C’est alors que je me suis sentie étreinte par la solitude. Je n’avais plus de nouvelles de mes parents qui s’étaient opposés à ce que je fréquente ce petit copain pour lequel j’avais emménagé là parce qu’il voulait préserver sa liberté.
J’ai laissé cette triste amie-pour-la-vie qu’est la solitude me prendre par le cœur. Je lui ai dit, du haut de mes vingt-deux ans :
-Viens ! Invite-moi à être ta partenaire, puisque c’est ainsi !
Sur le plancher baigné par la lumière du matin, il y avait ma petite chaîne Hi-Fi et à côté, quelques Cds : Maxime Le Forestier, Véronique Sanson et surtout, Supertramp.
Afin d’avoir plus de trempe face au commencement de ma nouvelle vie et pour m’aider à accomplir mes rêves déjà bien clairs, j’ai inséré dans le lecteur le Cd de Supertramp qui a démarré sur le morceau Dreamer :
-Dreamer ! You are a dreamer !
Et une certitude s’est mêlée à la fête.
Le plancher de l’appartement était mon espace. Qu’importait qu’il fût désert ! Qu’importait que mon pas y résonnât et renvoyât chaque matin ma présence à son propre écho ! Je ne l’entendais déjà plus, éteint par le son rock’n’roll de la batterie de Dreamer…
Sans le prévoir quelques instants auparavant, j’ai commencé à danser. Je tournais autour de moi-même, comme guidée par un cavalier imaginaire. Ma robe à fleurs se déployait en corolle jusqu’en haut de mes jambes. Il me semblait qu’elle remplissait tout l’espace et qu’en virevoltant de cette manière, elle apportait au jour un rayon de soleil supplémentaire, un rayon de flanelle bleu myosotis.
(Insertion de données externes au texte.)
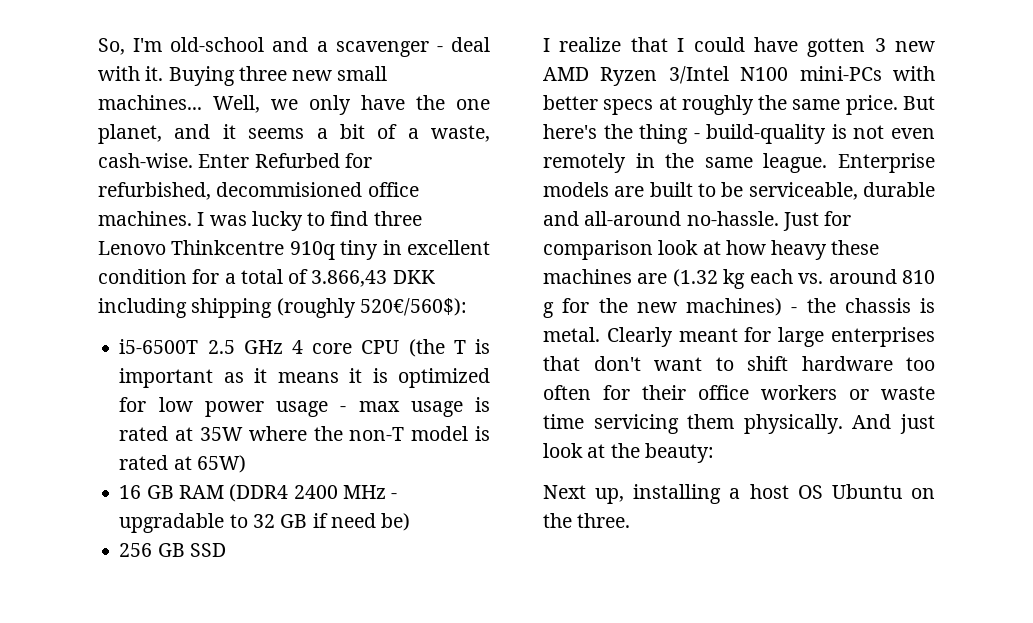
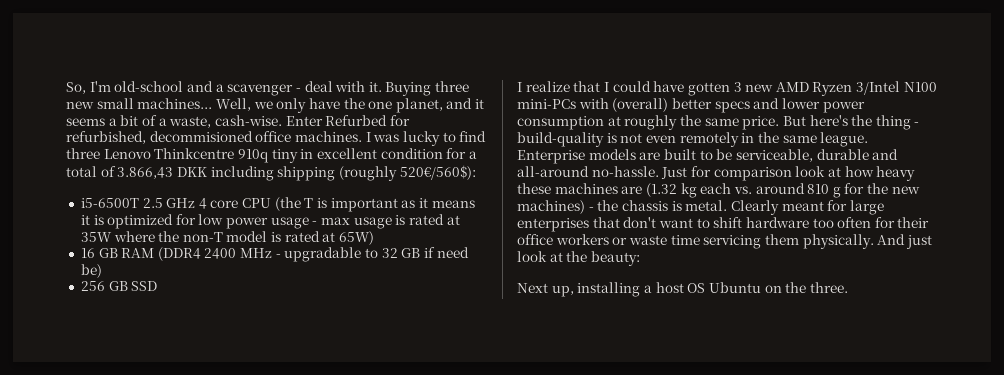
- I realize that I could have gotten 3 new AMD Ryzen 3/Intel N100 mini-PCs with better specs at roughly the same price.
+ I realize that I could have gotten 3 new AMD Ryzen 3/Intel N100 mini-PCs with (overall) better specs and lower power consumption at roughly the same price.

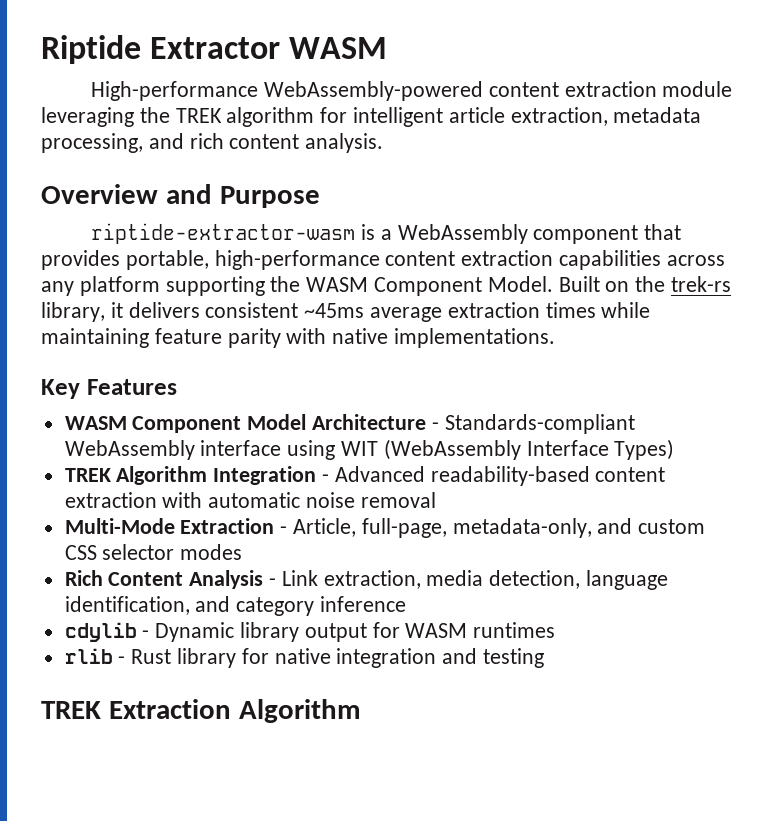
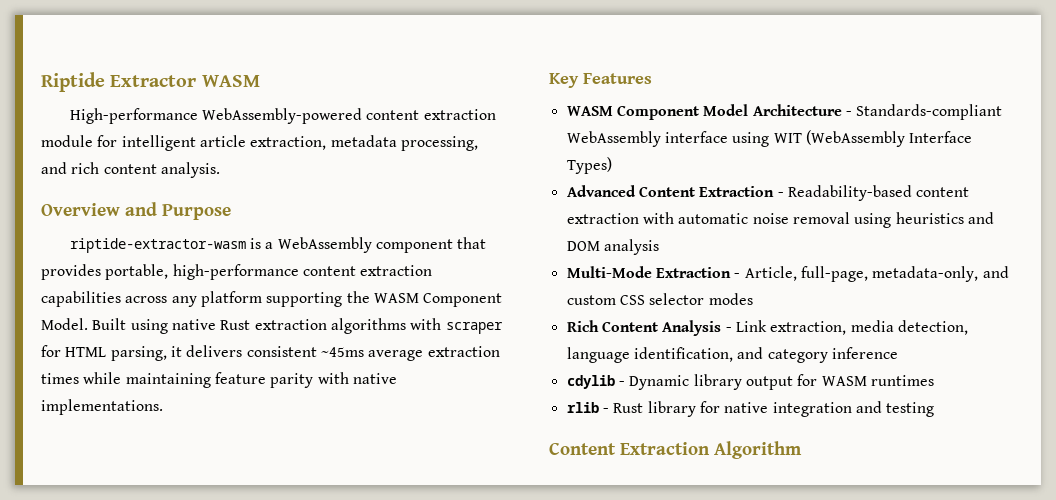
- High-performance WebAssembly-powered content extraction module leveraging the TREK algorithm for intelligent article extraction, metadata processing, and rich content analysis.
+ High-performance WebAssembly-powered content extraction module for intelligent article extraction, metadata processing, and rich content analysis.
- Built on the trek-rs library, it delivers consistent ~45ms average extraction times while maintaining feature parity with native implementations.
+ Built using native Rust extraction algorithms with scraper for HTML parsing, it delivers consistent ~45ms average extraction times while maintaining feature parity with native implementations.
- TREK Algorithm Integration - Advanced readability-based content extraction with automatic noise removal
+ Advanced Content Extraction - Readability-based content extraction with automatic noise removal using heuristics and DOM analysis
- TREK Extraction Algorithm
+ Content Extraction Algorithm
Sur ce plancher sans meuble ni tapis, il y avait la légèreté de ma danse et la musique – rien que la musique pour moi seule, entraînée par le mouvement de mon corps qui se suffisait à lui-même.
Bien plus tard, quand il m’est arrivé de penser que ma vie était telle une maison inhabitée, je me suis consolée à me souvenir de ce sol inondé de soleil.
Et j’ai retrouvé la précision de mon pied qui se posait entre deux étincelles de musique sur chaque lambris. Je crois que c’est ce jour-là que je me suis juré de faire de chaque espace-temps qui m’est donné une opportunité, un rêve qui m’entraîne toujours plus loin vers mon désir de vivre, une danse rien que pour le déhanchement avec les multiples reflets de l’aurore qui dansent, eux aussi, sur le plancher de bois verni.